SFA members are concerned that if the above questions are not addressed, the resulting uncertainty will have a significant impact on lenders' and servicers' ability to act immediately in support of borrowers requesting payment relief due to COVID-19 related hardships. In addition, negative tax consequences may result from loan modifications at the issuer level and may have significant adverse effects for REMICs and the investors in such REMICs and securitizations of assets that utilize a grantor trust structure. Again, by these questions, we are not asking the IRS to take a stance on the various consequences that may arise under the relevant transactional documents based on the classification of a loan subject to forbearance as either current or delinquent. Rather, assuming for purposes of this letter that a loan subject to forbearance could be considered delinquent, in default, or a reasonably foreseeable default, we want to ensure that such a characterization does not result in adverse tax consequences merely because holders and servicers are providing consumer relief in a time of an unprecedented crisis.

SFA appreciates your consideration of these requests and welcomes the opportunity to discuss these issues further. If you have any questions about this matter, please contact Kristi Leo, SFA President, at (917) 415-8999 or via email at kristi.leo@structuredfinance.org.

Very truly yours,

Kristi Leo, President
Structured Finance Association
Washington, DC

FOOTNOTES

1SFA is a member-based, trade industry advocacy group focused on improving and strengthening the broader structured finance and securitization market. SFA provides an inclusive network for securitization professionals to collaborate and, as industry leaders, drive necessary changes, be advocates for the securitization community, share best practices and innovative ideas, and educate industry members through conferences and other programs. Members of SFA represent all sectors of the securitization market including issuers, investors, financial intermediaries, law firms, accounting firms, technology firms, rating agencies, servicers, and trustees. Further information can be found at www.structuredfinance.org.
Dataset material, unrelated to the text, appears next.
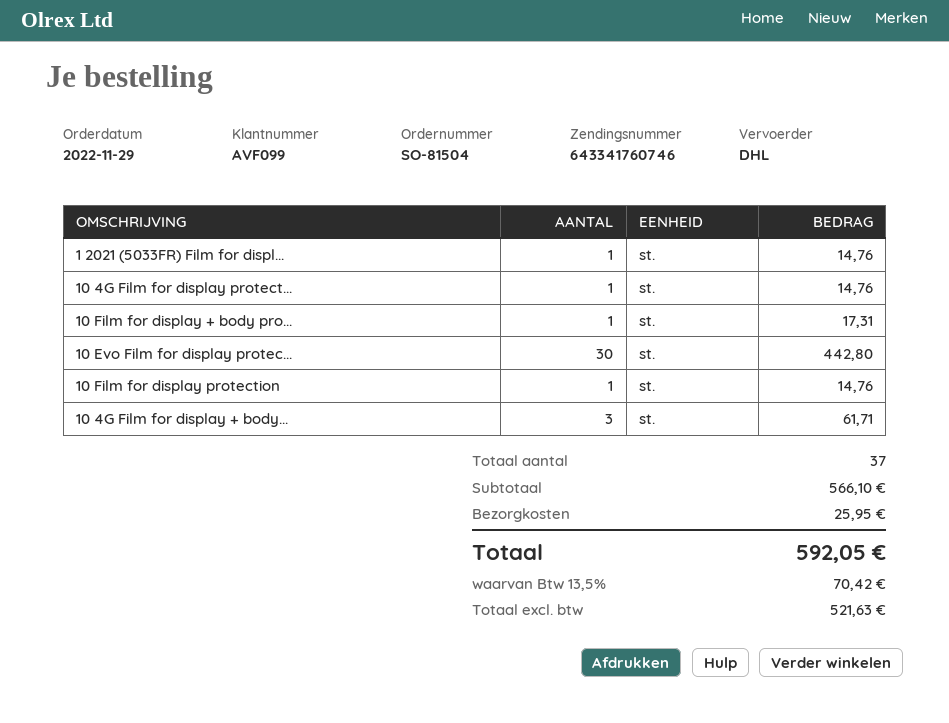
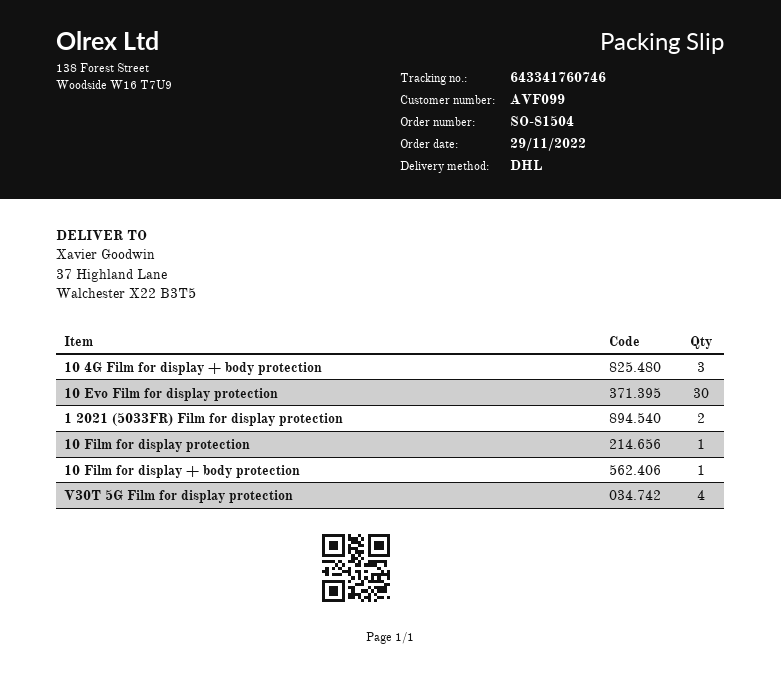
1 2021 (5033FR) Film for displ...: 1 -> 2
10 4G Film for display protect...: 1 -> none
V30T 5G Film for display protection: none -> 4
2For example, please see Rev. Proc. 2007-72, Rev. Proc. 2008-28, Rev. Proc. 2008-47; Notice 2008-27, Notice 2008-41, Notice 2008-88; Rev. Proc. 2008-26, Notice 2008-91, and Treasury Decision 9463.

3See Section 4022 of the CARES Act. Note, however, that our request for guidance here applies to all asset classes (mortgage loans, consumer loans, credit card loans, auto loans etc.), as many lenders in every segment are working to cooperate and alleviate the economic pressure of the COVID-19 pandemic.